Start of Block

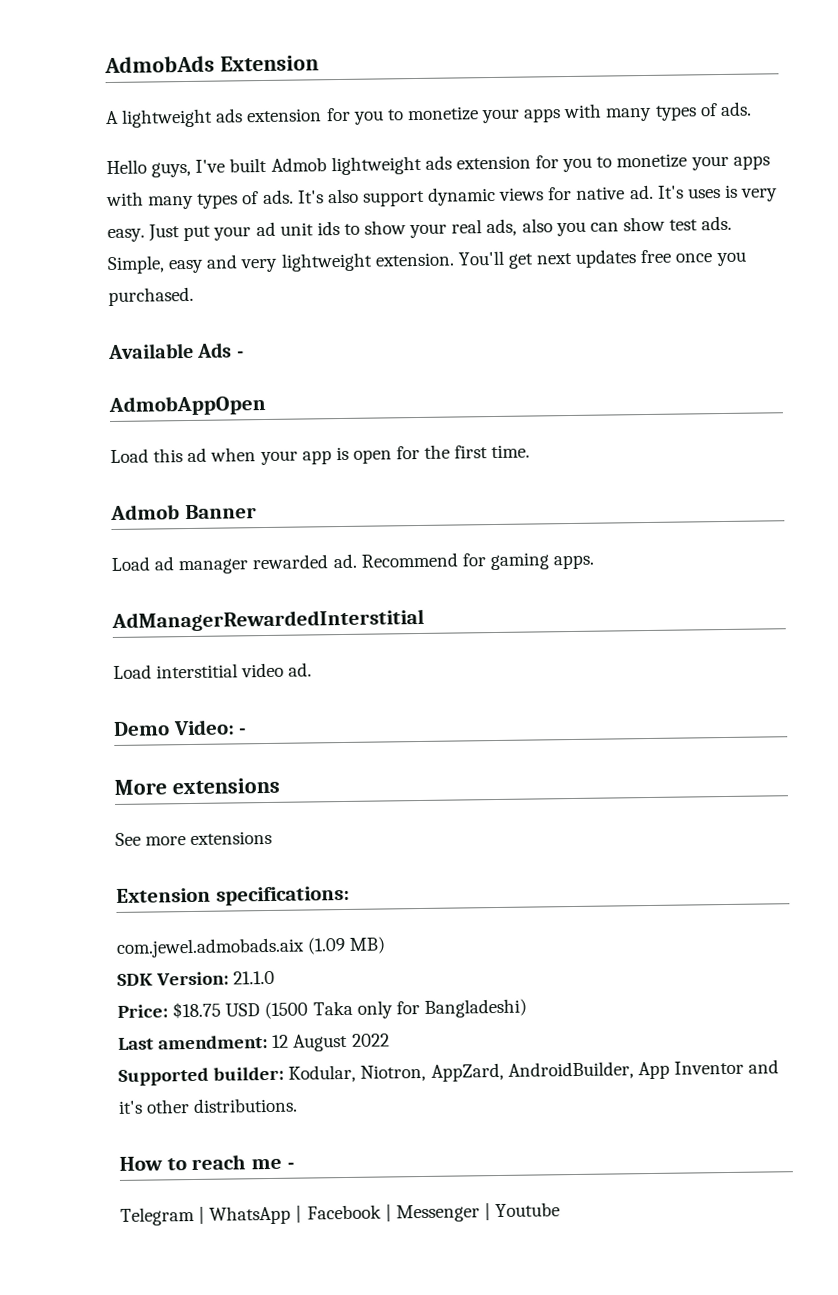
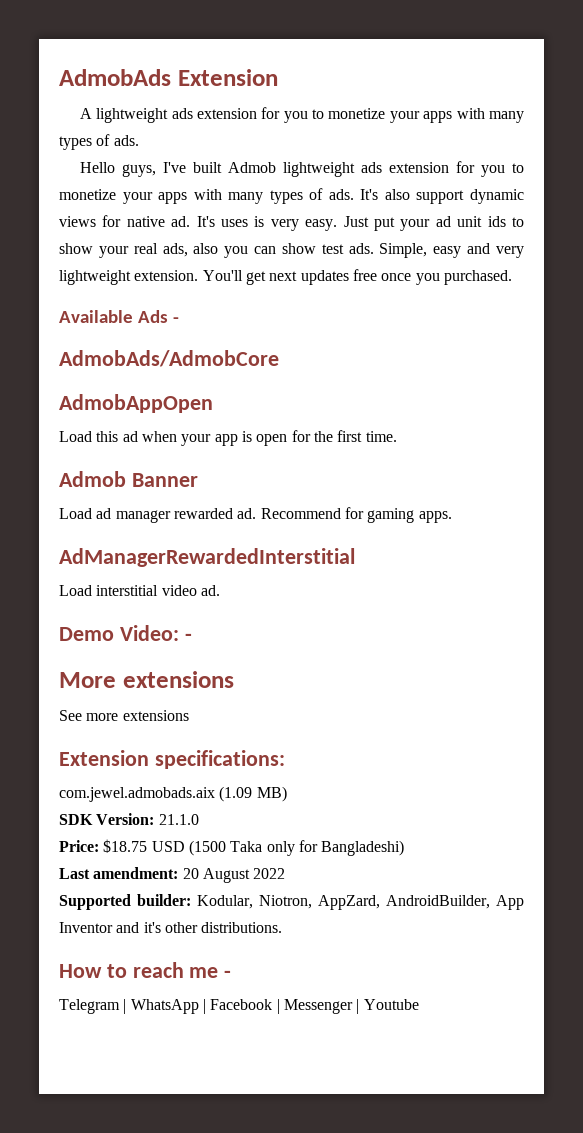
(244, 354) none -> [59,350,279,367] // AdmobAds/AdmobCore
[272,1034,290,1048] 12 -> [182,868,199,879] 20

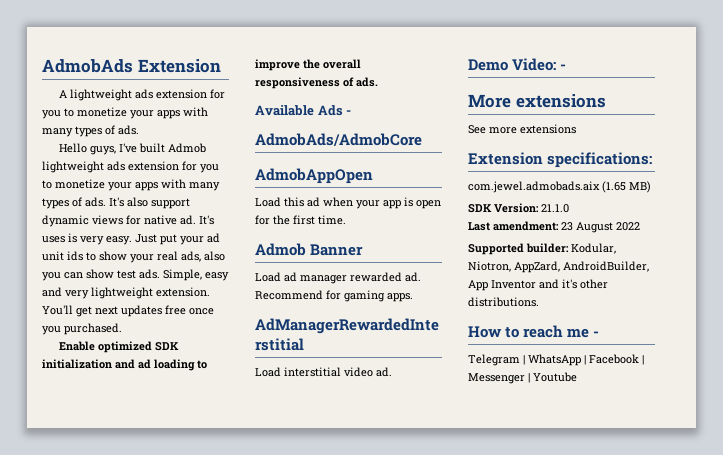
(512, 277) none -> [59,341,180,353] [42,359,207,371] [255,59,361,71] [255,77,378,89] // Enable optimized SDK initialization and ad loading to improve the overall responsiveness of ads.
[219,786,253,802] (1.09 -> [602,181,626,193] (1.65
[59,839,405,856] // Price: $18.75 USD (1500 Taka only for Bangladeshi) -> (569, 208) none
[182,868,199,879] 20 -> [561,222,573,231] 23

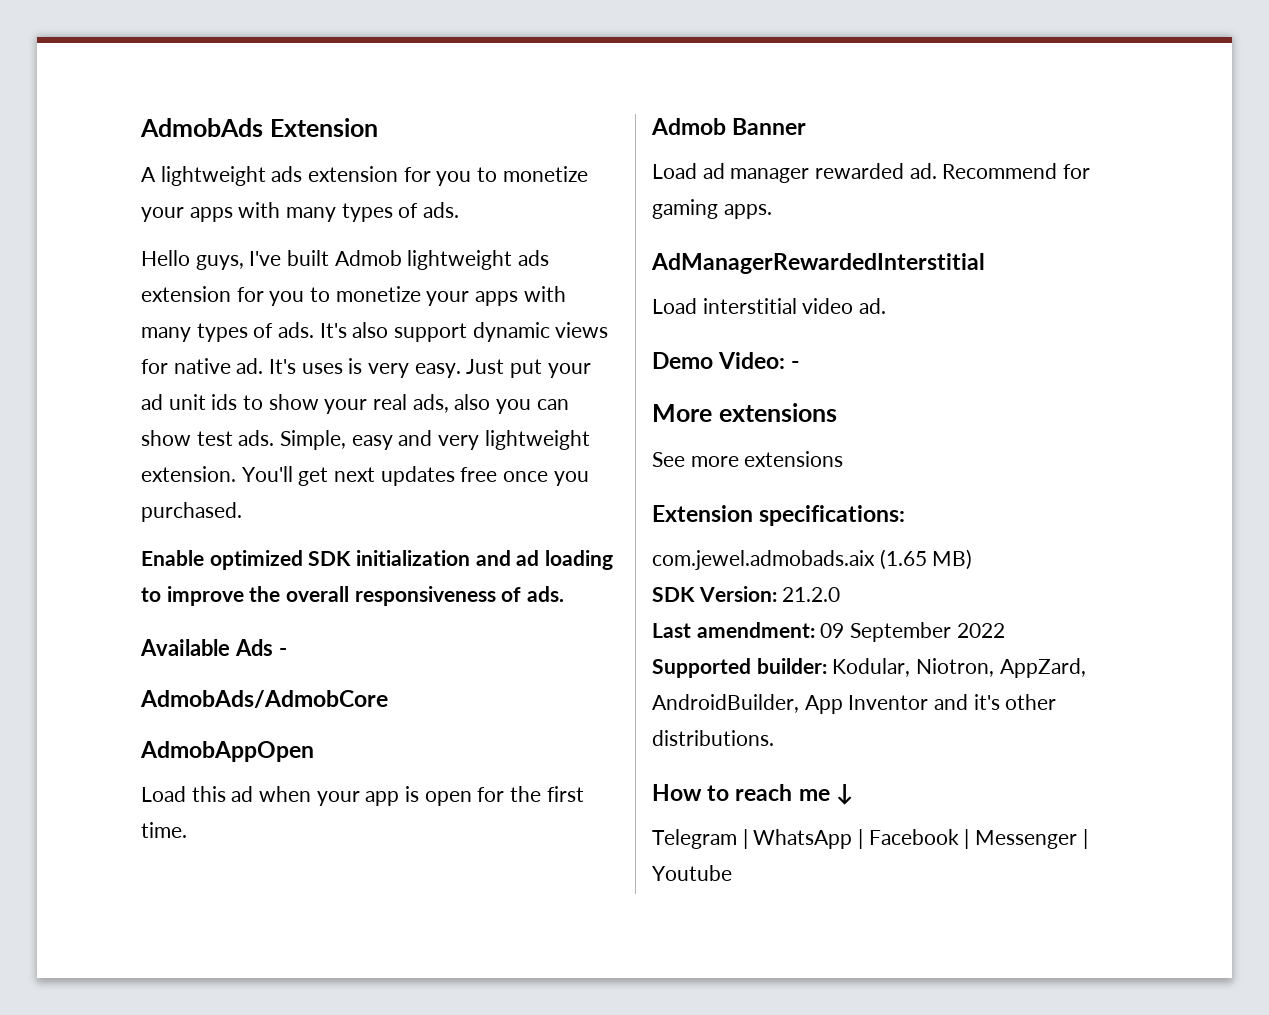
[541,204,569,213] 21.1.0 -> [782,587,841,602] 21.2.0
[561,222,613,233] 23 August -> [820,622,952,642] 09 September
[593,331,600,337] - -> [835,784,853,805] ↓

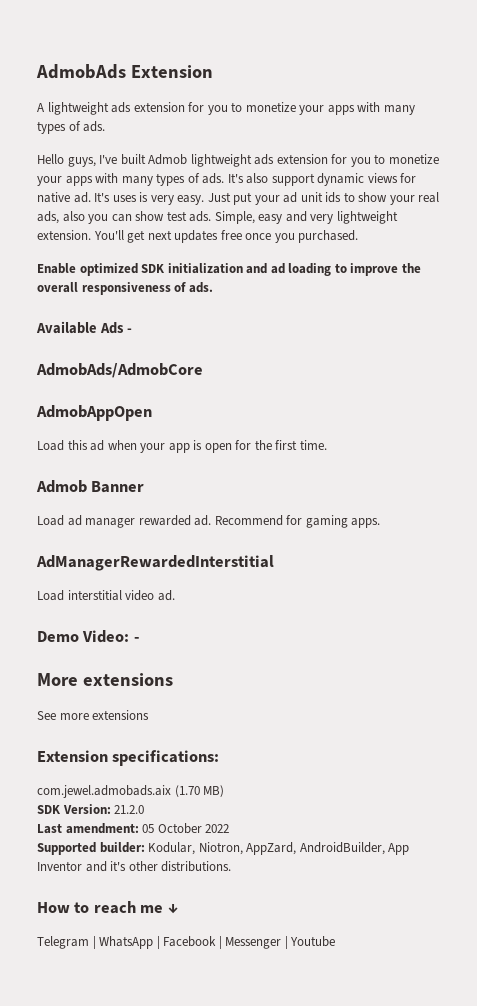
[879,549,927,570] (1.65 -> [174,785,200,797] (1.70
[820,622,952,642] 09 September -> [142,823,202,834] 05 October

End of Block

[TASK]:
Word for word, write out each line from the one with "[272,1034,290,1048] 12 ->" through the end of the entries above, and omit any pictures.

[TASK RESULT]:
[272,1034,290,1048] 12 -> [182,868,199,879] 20

(512, 277) none -> [59,341,180,353] [42,359,207,371] [255,59,361,71] [255,77,378,89] // Enable optimized SDK initialization and ad loading to improve the overall responsiveness of ads.
[219,786,253,802] (1.09 -> [602,181,626,193] (1.65
[59,839,405,856] // Price: $18.75 USD (1500 Taka only for Bangladeshi) -> (569, 208) none
[182,868,199,879] 20 -> [561,222,573,231] 23

[541,204,569,213] 21.1.0 -> [782,587,841,602] 21.2.0
[561,222,613,233] 23 August -> [820,622,952,642] 09 September
[593,331,600,337] - -> [835,784,853,805] ↓

[879,549,927,570] (1.65 -> [174,785,200,797] (1.70
[820,622,952,642] 09 September -> [142,823,202,834] 05 October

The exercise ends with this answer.